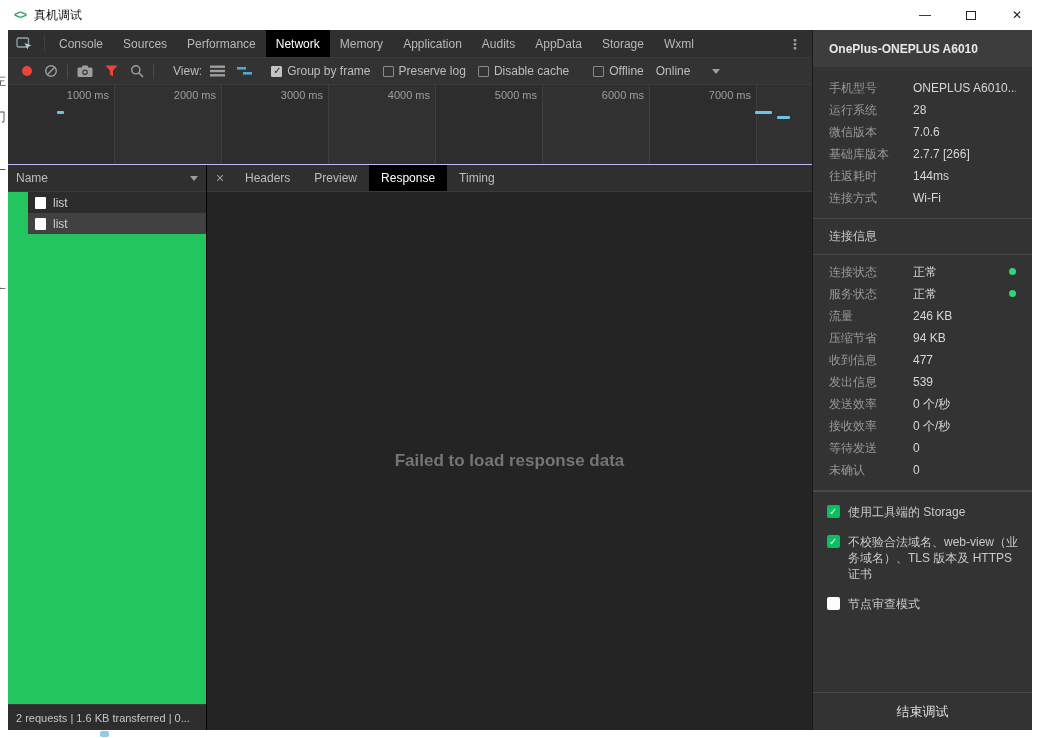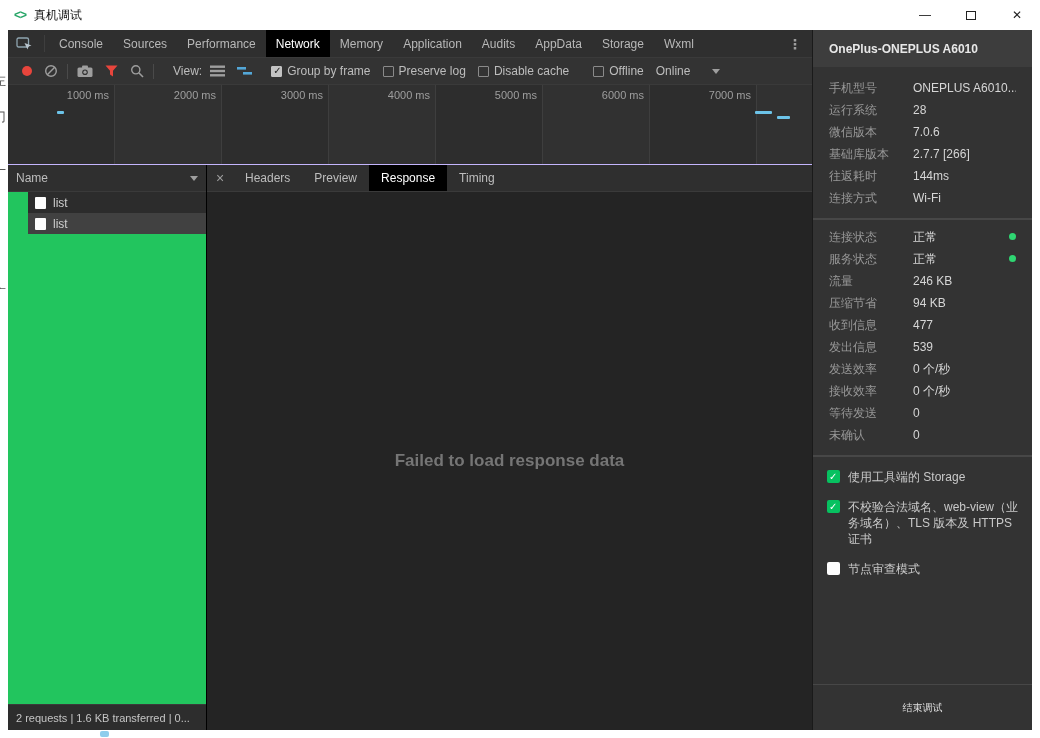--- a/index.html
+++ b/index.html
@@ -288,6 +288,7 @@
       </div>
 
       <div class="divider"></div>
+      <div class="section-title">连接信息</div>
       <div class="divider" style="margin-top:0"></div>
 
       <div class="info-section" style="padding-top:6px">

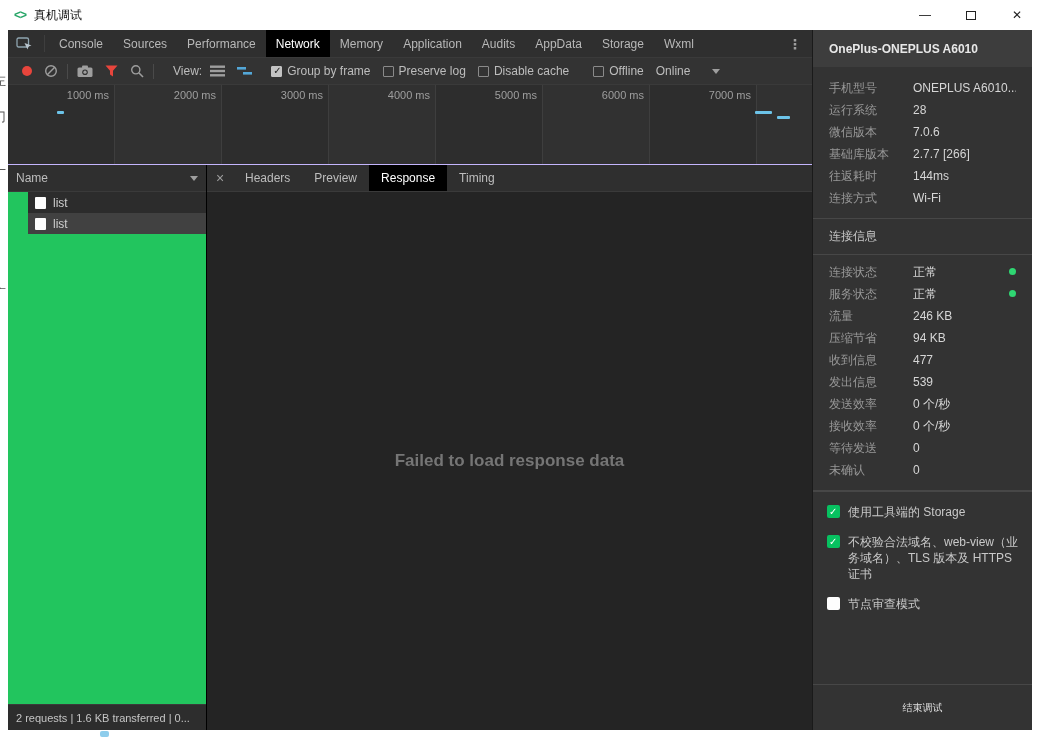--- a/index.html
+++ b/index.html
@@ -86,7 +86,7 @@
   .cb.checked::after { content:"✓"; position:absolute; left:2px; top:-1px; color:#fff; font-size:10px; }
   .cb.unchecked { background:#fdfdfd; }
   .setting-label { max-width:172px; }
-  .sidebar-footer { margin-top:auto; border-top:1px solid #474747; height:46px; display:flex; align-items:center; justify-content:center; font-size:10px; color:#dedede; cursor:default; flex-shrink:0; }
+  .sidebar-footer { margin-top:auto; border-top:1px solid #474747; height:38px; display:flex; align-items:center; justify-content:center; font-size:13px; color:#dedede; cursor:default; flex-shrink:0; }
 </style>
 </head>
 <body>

• • • • • • •

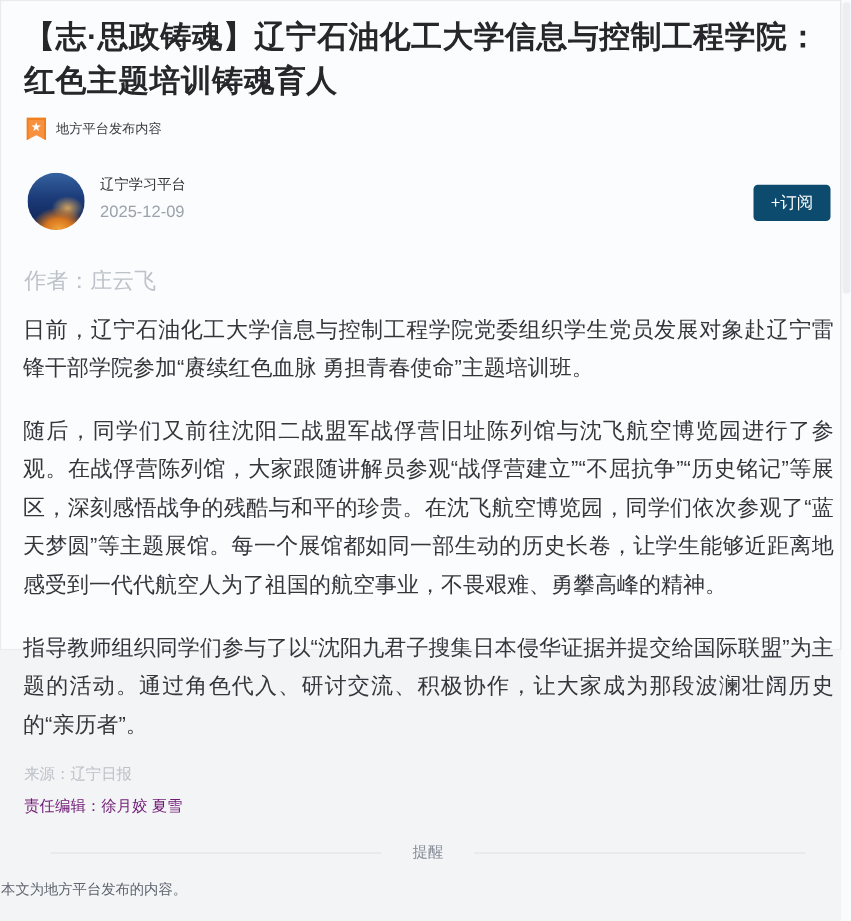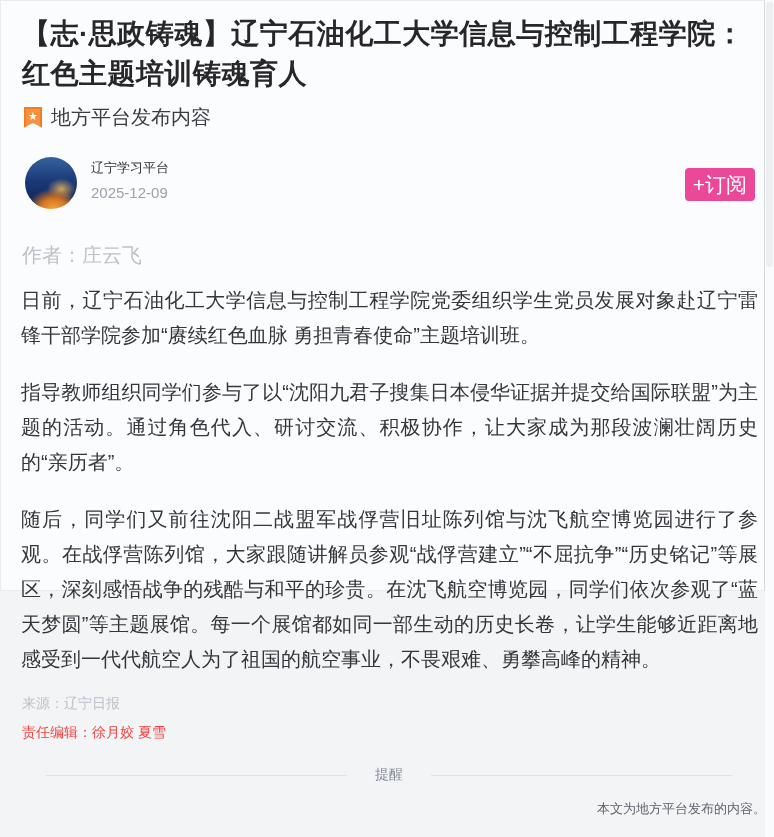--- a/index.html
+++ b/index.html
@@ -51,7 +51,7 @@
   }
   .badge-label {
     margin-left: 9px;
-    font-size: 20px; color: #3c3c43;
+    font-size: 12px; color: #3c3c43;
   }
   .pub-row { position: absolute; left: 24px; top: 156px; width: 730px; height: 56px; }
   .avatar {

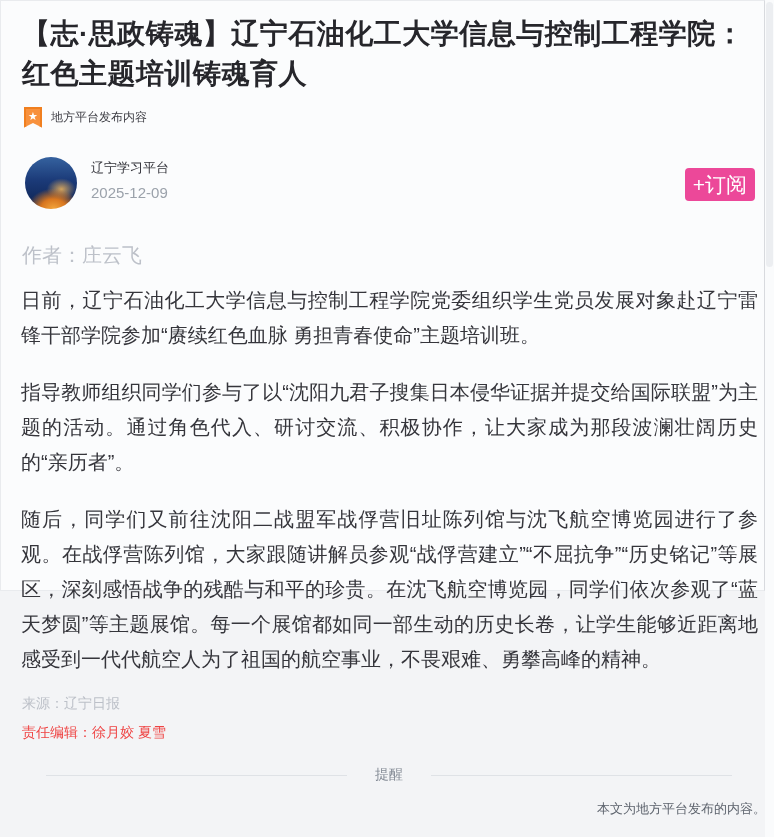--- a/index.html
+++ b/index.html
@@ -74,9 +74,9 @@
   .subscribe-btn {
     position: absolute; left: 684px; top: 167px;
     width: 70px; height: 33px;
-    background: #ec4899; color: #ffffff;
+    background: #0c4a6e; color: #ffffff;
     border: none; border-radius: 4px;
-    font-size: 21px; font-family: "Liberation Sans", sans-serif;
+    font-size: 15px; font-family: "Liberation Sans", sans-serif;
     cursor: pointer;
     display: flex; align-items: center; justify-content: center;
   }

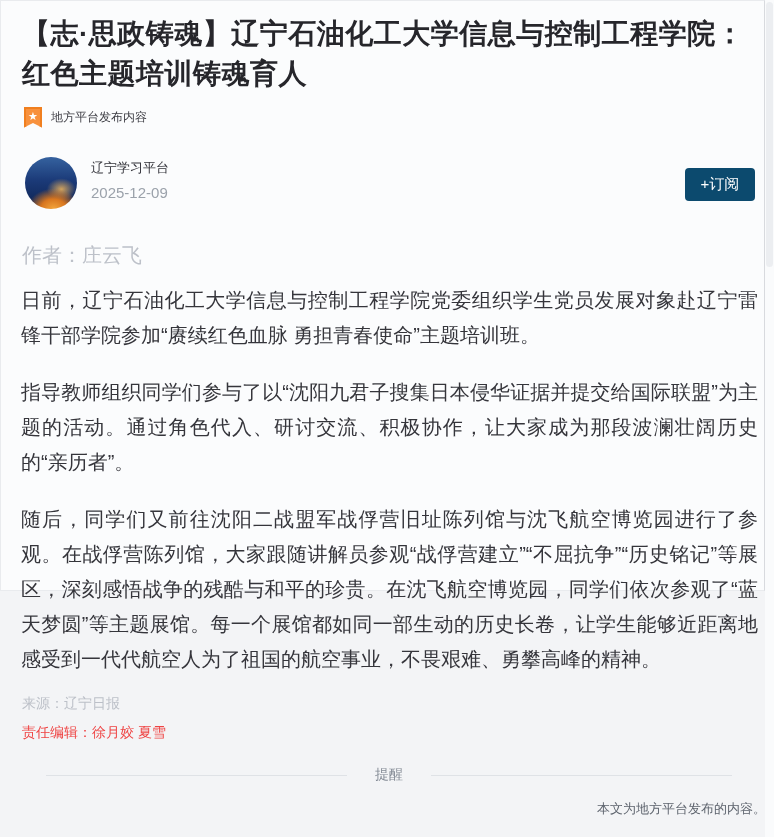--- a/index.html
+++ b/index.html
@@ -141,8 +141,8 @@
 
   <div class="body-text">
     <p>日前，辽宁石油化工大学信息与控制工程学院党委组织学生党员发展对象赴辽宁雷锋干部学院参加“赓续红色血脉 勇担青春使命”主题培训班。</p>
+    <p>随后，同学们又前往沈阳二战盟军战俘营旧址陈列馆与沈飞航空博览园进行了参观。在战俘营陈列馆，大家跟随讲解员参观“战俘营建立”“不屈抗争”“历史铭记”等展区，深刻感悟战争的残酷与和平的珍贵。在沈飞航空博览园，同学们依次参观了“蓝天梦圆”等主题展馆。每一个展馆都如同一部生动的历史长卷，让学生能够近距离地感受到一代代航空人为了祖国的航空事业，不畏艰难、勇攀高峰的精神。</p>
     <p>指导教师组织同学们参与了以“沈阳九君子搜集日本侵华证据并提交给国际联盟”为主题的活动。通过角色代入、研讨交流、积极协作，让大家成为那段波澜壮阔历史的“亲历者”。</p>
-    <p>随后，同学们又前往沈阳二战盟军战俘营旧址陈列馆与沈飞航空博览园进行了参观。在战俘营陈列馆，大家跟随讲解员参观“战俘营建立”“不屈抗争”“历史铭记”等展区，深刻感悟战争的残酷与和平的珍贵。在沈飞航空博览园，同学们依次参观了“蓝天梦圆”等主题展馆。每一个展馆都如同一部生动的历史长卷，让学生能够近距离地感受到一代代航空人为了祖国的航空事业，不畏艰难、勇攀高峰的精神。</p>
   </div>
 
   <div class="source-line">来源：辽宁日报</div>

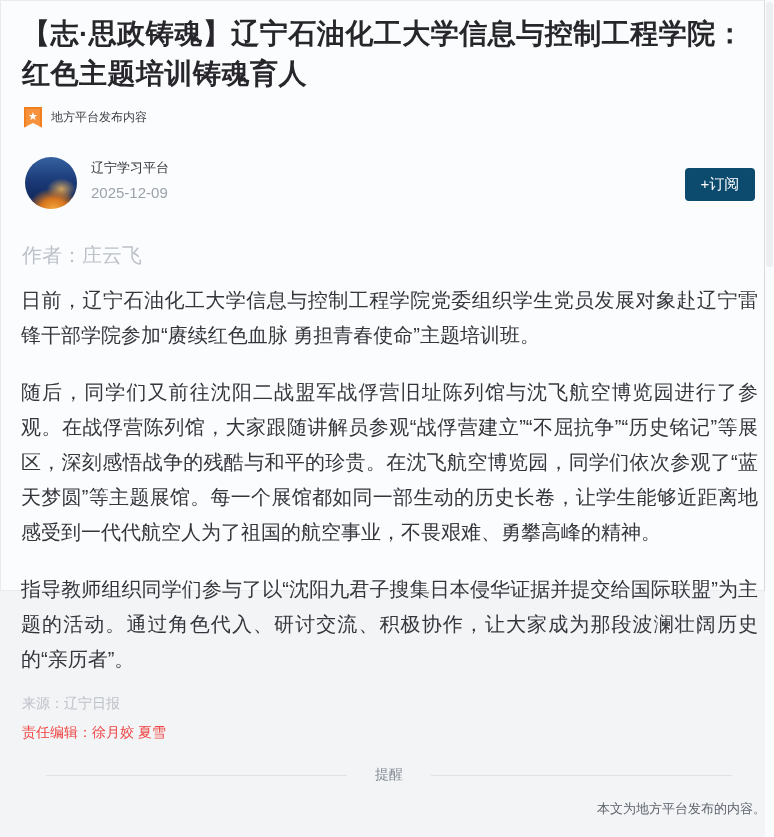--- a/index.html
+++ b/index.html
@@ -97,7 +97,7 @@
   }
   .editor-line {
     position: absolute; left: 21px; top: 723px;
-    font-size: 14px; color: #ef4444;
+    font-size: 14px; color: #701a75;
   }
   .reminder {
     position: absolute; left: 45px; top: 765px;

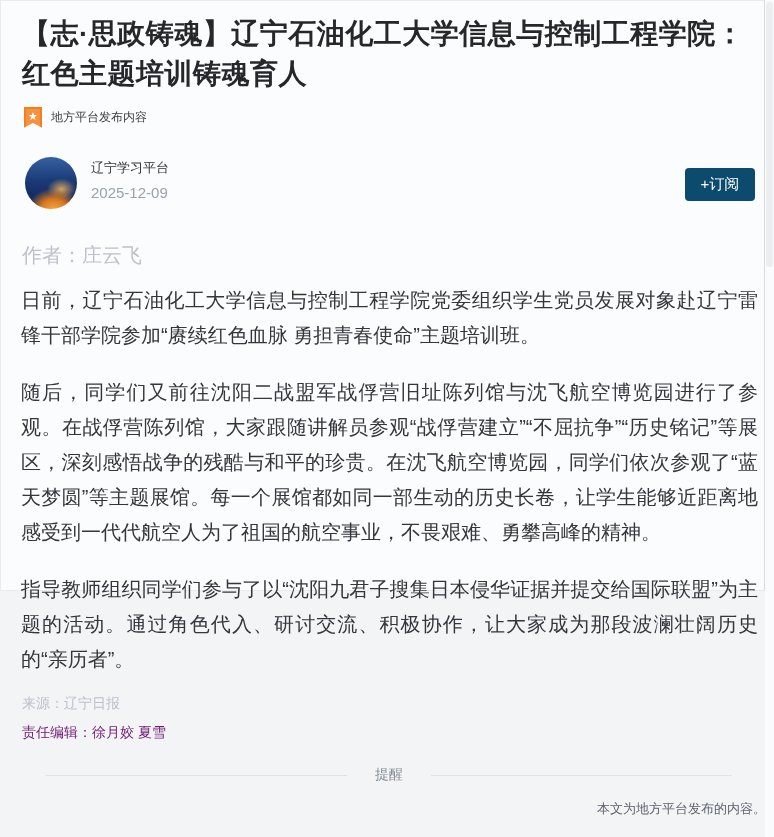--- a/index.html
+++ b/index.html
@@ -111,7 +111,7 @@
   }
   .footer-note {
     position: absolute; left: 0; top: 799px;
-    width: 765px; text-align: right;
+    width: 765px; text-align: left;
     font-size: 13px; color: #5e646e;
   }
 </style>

• • • • • • •

_Exercise brief:_
Within the material above, only the stretch from the line holding "20px; color: #3c3c43;" through the line holding "765px; text-align: left;" is to be restated exactly. Pictures are dropped.

_Written answer:_
-    font-size: 20px; color: #3c3c43;
+    font-size: 12px; color: #3c3c43;
   }
   .pub-row { position: absolute; left: 24px; top: 156px; width: 730px; height: 56px; }
   .avatar {

--- a/index.html
+++ b/index.html
@@ -74,9 +74,9 @@
   .subscribe-btn {
     position: absolute; left: 684px; top: 167px;
     width: 70px; height: 33px;
-    background: #ec4899; color: #ffffff;
+    background: #0c4a6e; color: #ffffff;
     border: none; border-radius: 4px;
-    font-size: 21px; font-family: "Liberation Sans", sans-serif;
+    font-size: 15px; font-family: "Liberation Sans", sans-serif;
     cursor: pointer;
     display: flex; align-items: center; justify-content: center;
   }

--- a/index.html
+++ b/index.html
@@ -141,8 +141,8 @@
 
   <div class="body-text">
     <p>日前，辽宁石油化工大学信息与控制工程学院党委组织学生党员发展对象赴辽宁雷锋干部学院参加“赓续红色血脉 勇担青春使命”主题培训班。</p>
+    <p>随后，同学们又前往沈阳二战盟军战俘营旧址陈列馆与沈飞航空博览园进行了参观。在战俘营陈列馆，大家跟随讲解员参观“战俘营建立”“不屈抗争”“历史铭记”等展区，深刻感悟战争的残酷与和平的珍贵。在沈飞航空博览园，同学们依次参观了“蓝天梦圆”等主题展馆。每一个展馆都如同一部生动的历史长卷，让学生能够近距离地感受到一代代航空人为了祖国的航空事业，不畏艰难、勇攀高峰的精神。</p>
     <p>指导教师组织同学们参与了以“沈阳九君子搜集日本侵华证据并提交给国际联盟”为主题的活动。通过角色代入、研讨交流、积极协作，让大家成为那段波澜壮阔历史的“亲历者”。</p>
-    <p>随后，同学们又前往沈阳二战盟军战俘营旧址陈列馆与沈飞航空博览园进行了参观。在战俘营陈列馆，大家跟随讲解员参观“战俘营建立”“不屈抗争”“历史铭记”等展区，深刻感悟战争的残酷与和平的珍贵。在沈飞航空博览园，同学们依次参观了“蓝天梦圆”等主题展馆。每一个展馆都如同一部生动的历史长卷，让学生能够近距离地感受到一代代航空人为了祖国的航空事业，不畏艰难、勇攀高峰的精神。</p>
   </div>
 
   <div class="source-line">来源：辽宁日报</div>

--- a/index.html
+++ b/index.html
@@ -97,7 +97,7 @@
   }
   .editor-line {
     position: absolute; left: 21px; top: 723px;
-    font-size: 14px; color: #ef4444;
+    font-size: 14px; color: #701a75;
   }
   .reminder {
     position: absolute; left: 45px; top: 765px;

--- a/index.html
+++ b/index.html
@@ -111,7 +111,7 @@
   }
   .footer-note {
     position: absolute; left: 0; top: 799px;
-    width: 765px; text-align: right;
+    width: 765px; text-align: left;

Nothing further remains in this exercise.